At Shanghai Fumao, we calibrate our sample roaster monthly against a reference coffee with known Agtron value. We record drop temperature, development time ratio (DTR), and final color for every sample. If a client requests a specific roast degree for their evaluation, we adjust—and document the adjustment. Transparency in sample roasting methodology is part of supply chain transparency.
How Do You Select the Right Roast Profile for Different Coffees?
Here is where the art meets the science—but the art is now codified. Not all coffees should be roasted the same way, even for sample evaluation.
The optimal sample roast profile varies systematically by coffee type: microlots (SCA 85+) require faster, higher-energy roasts; high-commercial specialty requires slower, gentler development to ensure evenness; naturals require lower energy through first crack to prevent scorching; and experimentally-processed (EP) coffees demand extended Maillard phases and careful airflow management to avoid tipping.
This is not guesswork. This is the documented protocol of a major international coffee trader, validated across thousands of samples.

What Profiles Match Which Coffees?
Sucafina's 2021 updated protocol defines five distinct sample roasting profiles:
| Coffee Category | Charge Temp | Gas/Energy | Airflow | Development Time | Total Time | Rationale |
|---|---|---|---|---|---|---|
| Fully Washed Microlot | Medium | High | Moderate | 50-55 sec | ~7:30 | Dense beans; faster heat transfer |
| Natural Microlot | Medium-High | Slightly lower | Moderate | 45 sec | ~7:30 | Preserve fruit; avoid scorch |
| Fully Washed High Commercial | High | Lower | Moderate | 1:10 min | ~7:30 | Even development; avoid under-roast |
| Natural High Commercial | Higher | Lower | Gentle | 1:00-1:20 | ~8:00 | Low density; gentle approach |
| Experimental Processed | Lower | Medium | Gradually open | 40-45 sec | 7:30-8:00 | High sugar; extreme scorch risk |
The experimental processed (EP) category includes anaerobic fermentation, carbonic maceration, extended fermentation, and yeast-inoculated lots. These coffees absorb heat more readily and burn easily. The protocol specifies starting with lower charge temperature, gradually opening airflow after color change, and reducing gas to zero approximately 20 seconds into development time.
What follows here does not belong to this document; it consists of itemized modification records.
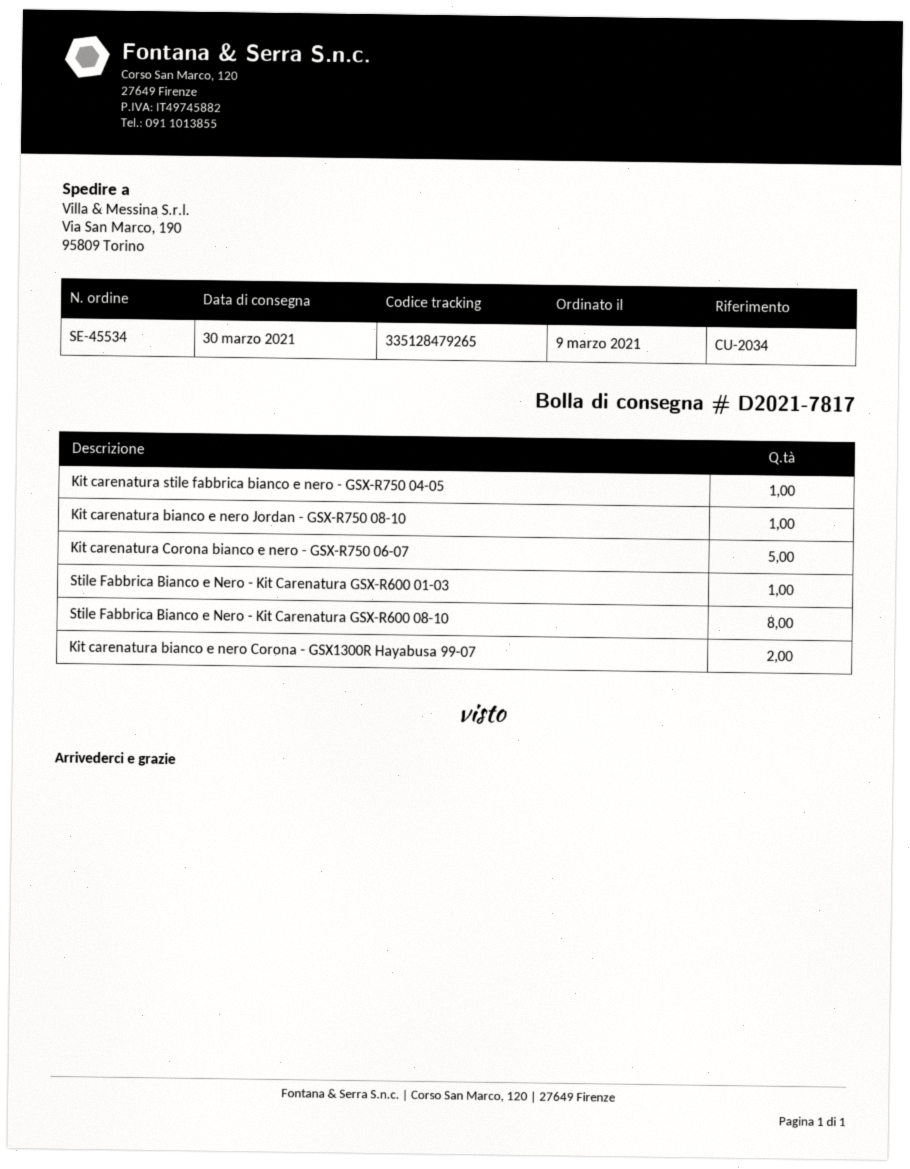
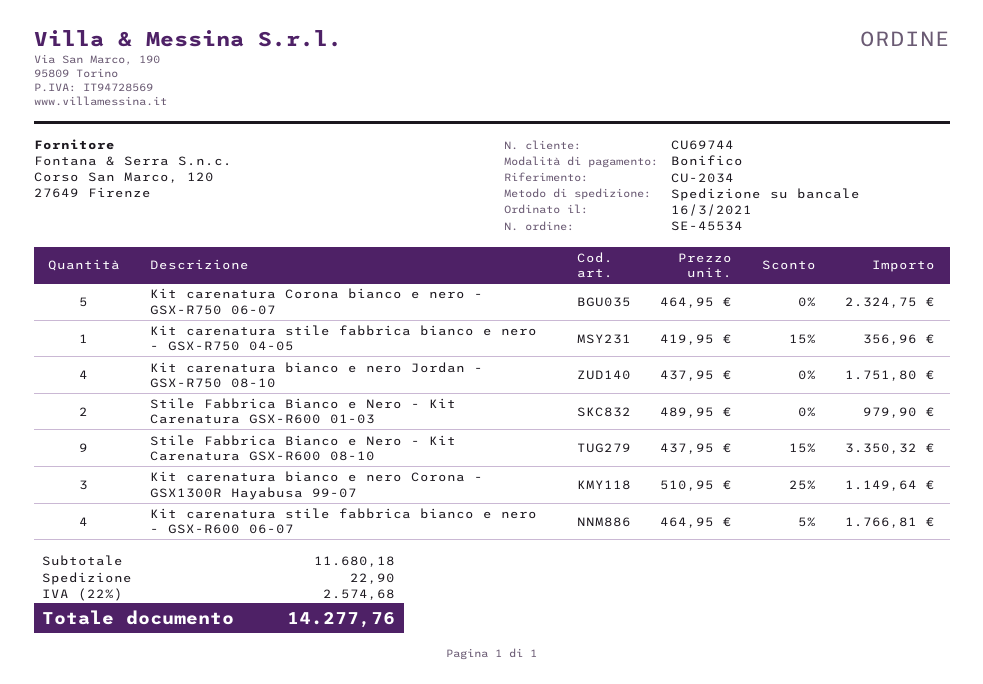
order date: 2021-03-09 -> 2021-03-16
Kit carenatura bianco e nero Jordan - GSX-R750 08-10: 1 -> 4
Stile Fabbrica Bianco e Nero - Kit Carenatura GSX-R600 01-03: 1 -> 2
Stile Fabbrica Bianco e Nero - Kit Carenatura GSX-R600 08-10: 8 -> 9
Kit carenatura bianco e nero Corona - GSX1300R Hayabusa 99-07: 2 -> 3
Kit carenatura stile fabbrica bianco e nero - GSX-R600 06-07: none -> 4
This is the single most important adaptation for modern specialty coffee buying. If you roast an anaerobic Geisha the same way you roast a washed Bourbon, you will scorch it, blame the producer, and miss a world-class coffee.
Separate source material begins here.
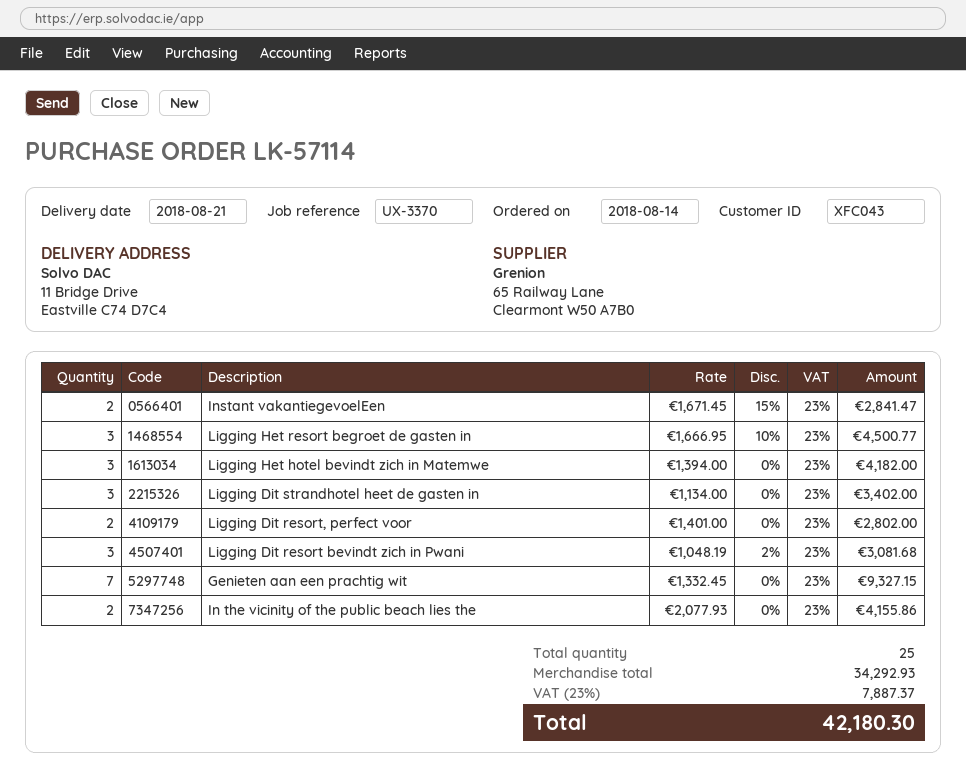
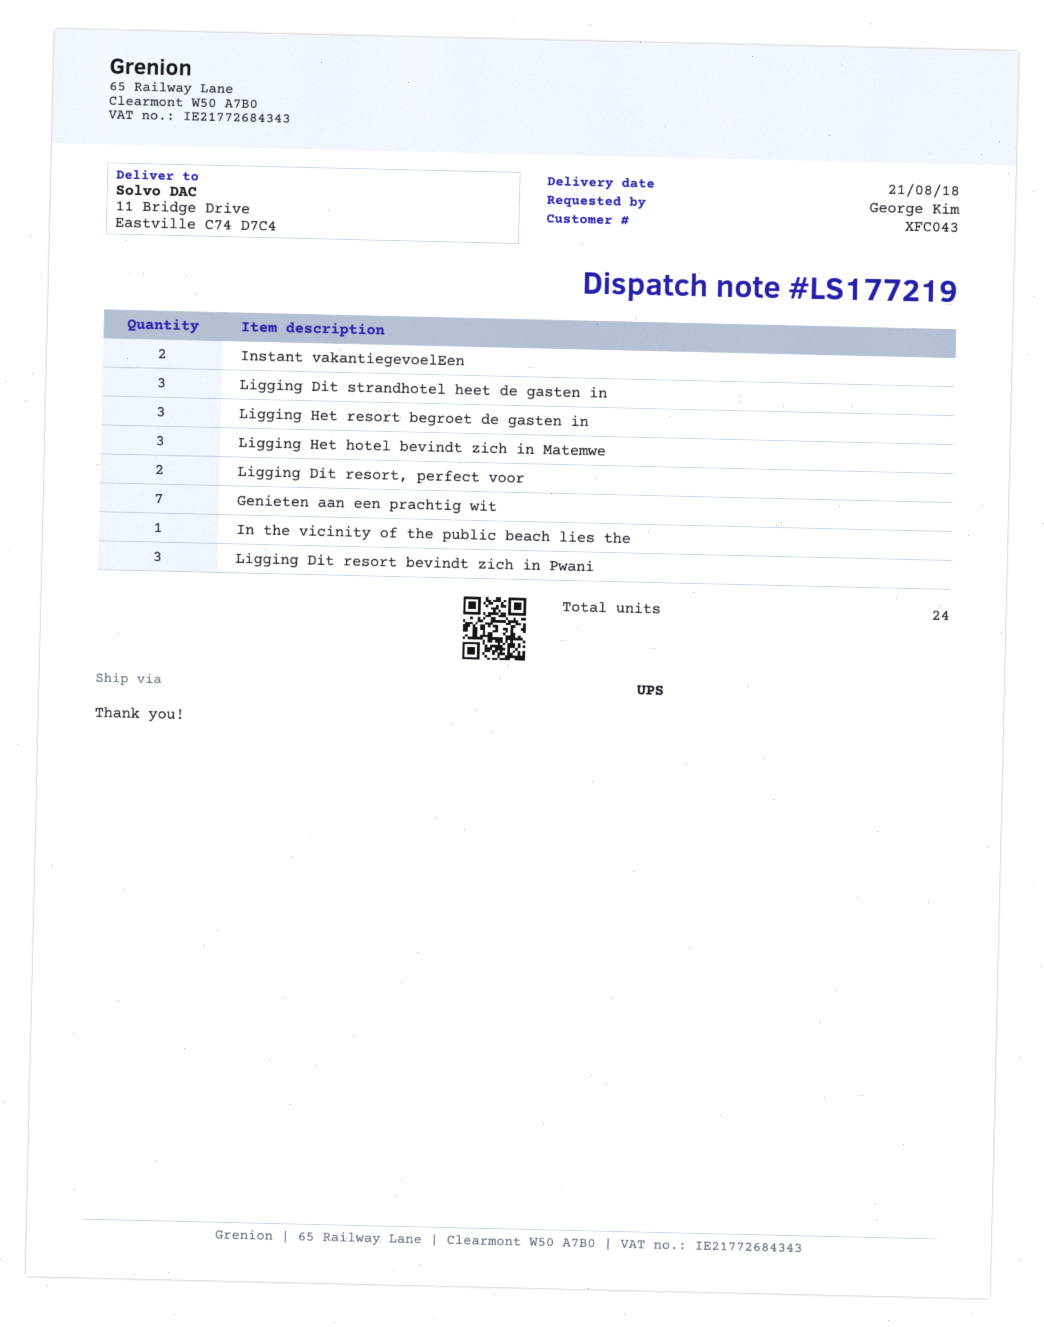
In the vicinity of the public beach lies the: 2 -> 1
total quantity: 25 -> 24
How Do You React When the Roast Deviates?
Even with perfect profile selection, individual lots behave differently. The professional sample roaster monitors and intervenes.
Visual assessment triggers corrective action:
- Color should turn yellow between 3:30-4:30. Faster? Too hot; open airflow. Slower? Too cool; increase energy.
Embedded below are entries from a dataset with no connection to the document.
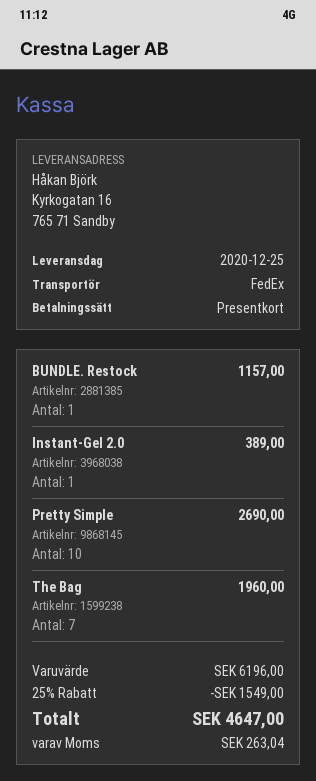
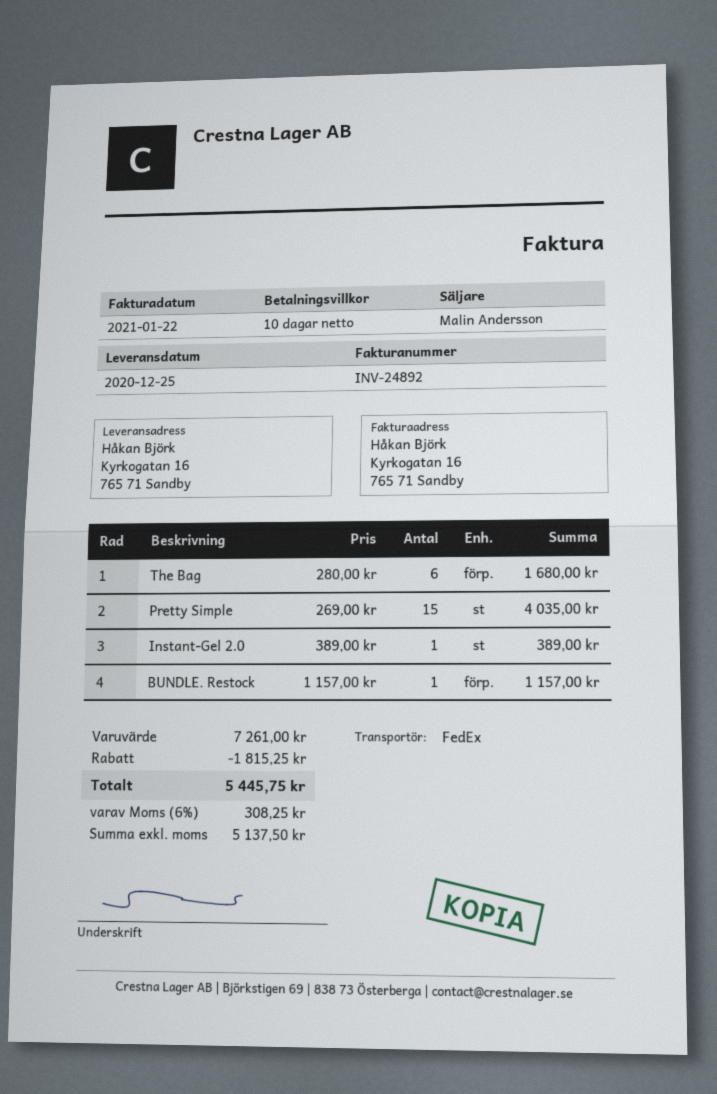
Pretty Simple: 10 for 2690.00 -> 15 for 4035.00
The Bag: 7 for 1960.00 -> 6 for 1680.00
subtotal: 6196.00 -> 7261.00
discount: 1549.00 -> 1815.25
tax: 263.04 -> 308.25
total: 4647.00 -> 5445.75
- First crack should occur between 6:00-7:00. If delayed, the coffee may bake.
- Post-crack darkening rate. If beans darken too fast, open airflow fully and reduce gas immediately.
Crucially, Sucafina's protocol emphasizes airflow adjustment over gas adjustment for minor corrections. Changing gas settings alters the entire thermal trajectory. Adjusting airflow allows finer control, particularly on machines where increased airflow introduces cooling air.
For the buyer: ask your supplier for their sample roasting logs. Do they record first crack time? Drop temperature? Development time ratio? If not, they are not controlling their variables—and you cannot trust their quality assessments. The Coffee Quality Institute provides training on standardized sample roasting protocols.
What Happens After the Roast: Grinding, Brewing, and Cupping Standards?
The sample roaster produces the material. The cupping lab produces the decision. The link between them is strict protocol.
The SCAA cupping protocol requires: grinding immediately before cupping, grind size with 70-75% passing US #20 sieve, 8.25g coffee : 150ml water (Golden Cup ratio), water TDS 125-175ppm, brew temperature 93°C (200°F), steep time 3-5 minutes, and sensory evaluation using the standardized SCAA cupping form.
Every parameter is specified because every parameter influences sensory perception. A 2°C temperature difference or 50ppm TDS shift can change a coffee's score by 2-3 points.

Why Is Post-Roast Resting Time Non-Negotiable?
SCAA requires roasting 8-24 hours prior to cupping, with a minimum 8-hour rest. Sucafina's lab standardizes on roasting in the afternoon, cupping the next morning.
Why? Freshly roasted coffee degasses CO₂ aggressively, which suppresses volatile aromatic compounds and creates perceived acidity suppression. A coffee cupped 2 hours post-roast tastes flatter, more bitter, and less expressive than the same coffee cupped at 24 hours.
Crucially: the goal of sample roasting is not to find the "best" way to drink the coffee. The goal is to evaluate the green coffee's potential under standardized conditions. Consistency of resting time is more important than the specific duration. Sucafina explicitly states: "We always cup the coffees the day after roasting. Not because this is necessarily the best practice but because this is the most consistent way of evaluating our samples."
How Do You Translate Sample Roast Data to Production Decisions?
This is the ultimate purpose of the exercise. A perfect sample roast tells you how the coffee can perform. Your production roaster must deliver that performance at scale.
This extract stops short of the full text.